## MATERIAL FOR THIS TASK:
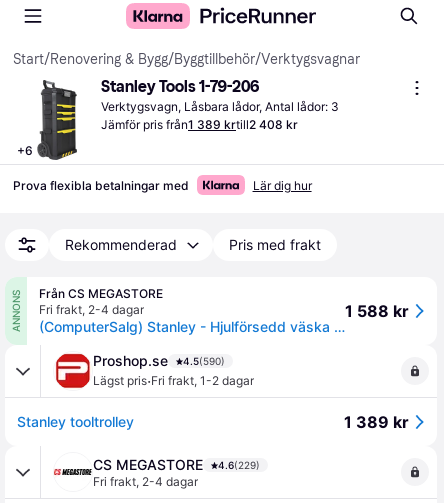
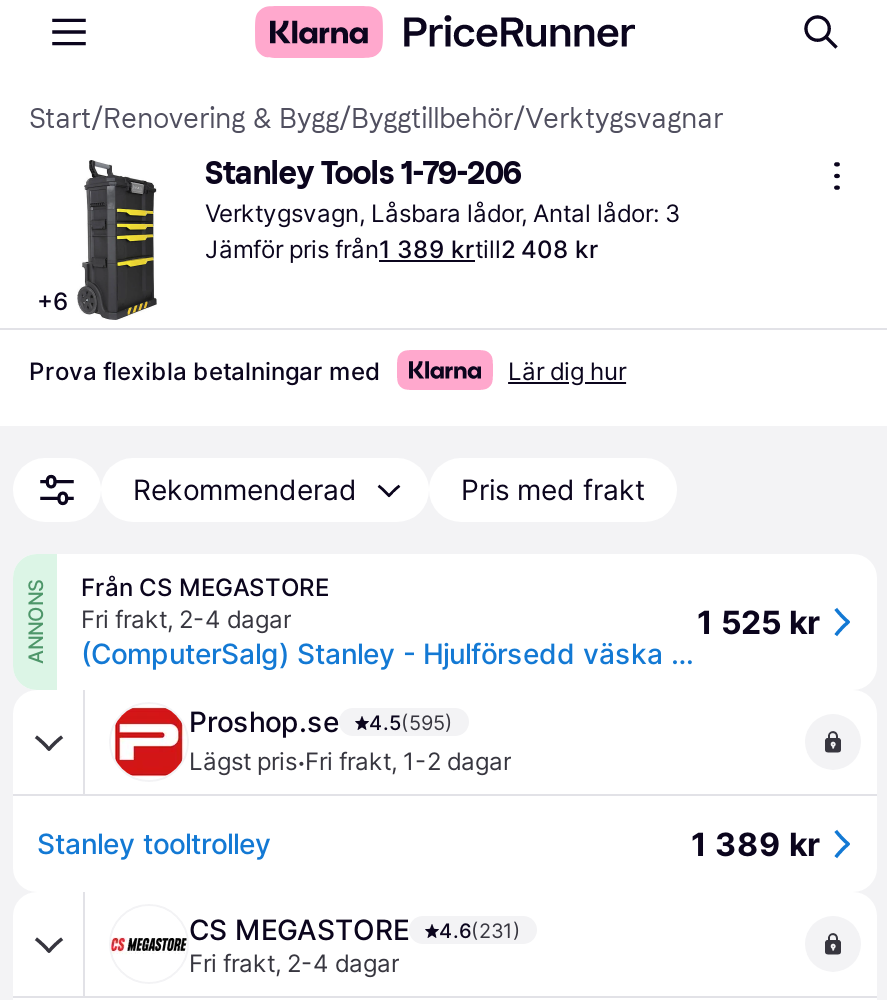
- 1 588 kr
+ 1 525 kr

- Proshop.se 4.5(590)
+ Proshop.se 4.5(595)

- CS MEGASTORE 4.6(229)
+ CS MEGASTORE 4.6(231)
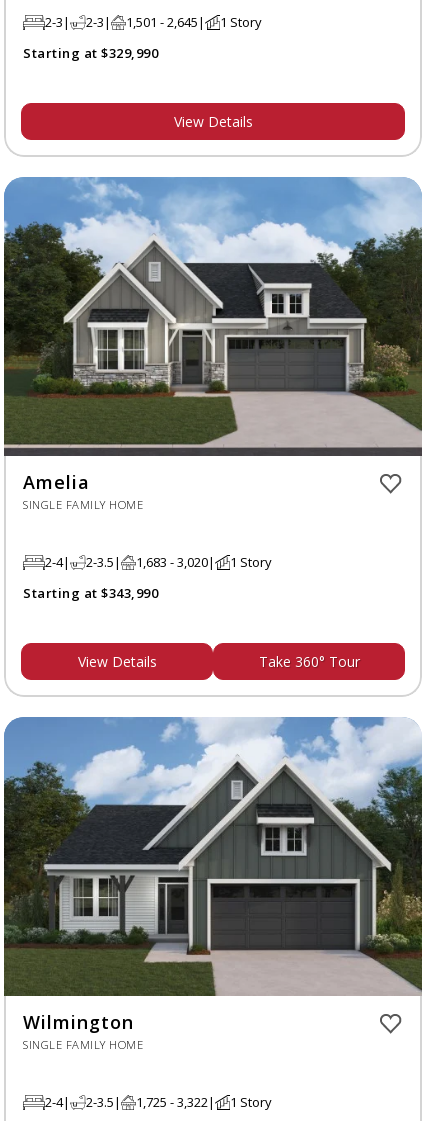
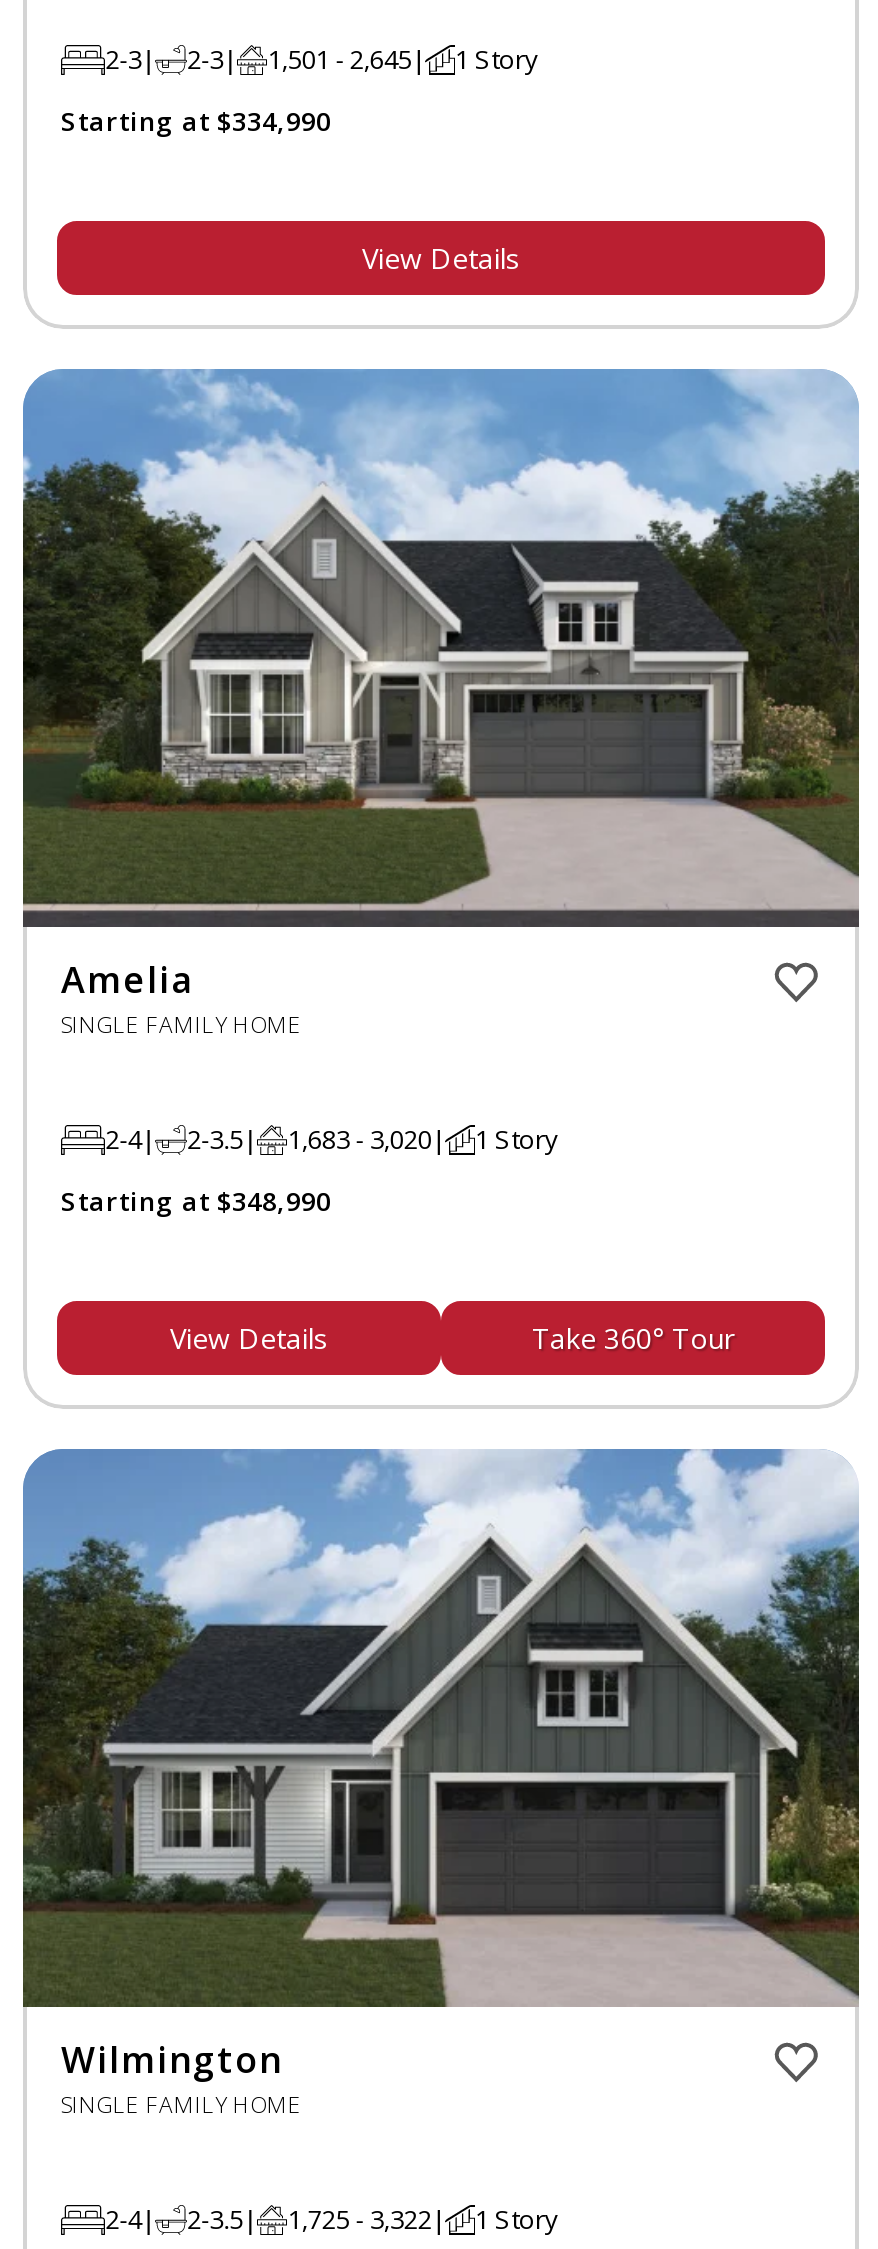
- Starting at $329,990
+ Starting at $334,990

- Starting at $343,990
+ Starting at $348,990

## TASK OBJECTIVE:
The entries are to be copied exactly, and each image is to be omitted.

## SOLUTION TO THIS EXERCISE:
- 1 588 kr
+ 1 525 kr

- Proshop.se 4.5(590)
+ Proshop.se 4.5(595)

- CS MEGASTORE 4.6(229)
+ CS MEGASTORE 4.6(231)
- Starting at $329,990
+ Starting at $334,990

- Starting at $343,990
+ Starting at $348,990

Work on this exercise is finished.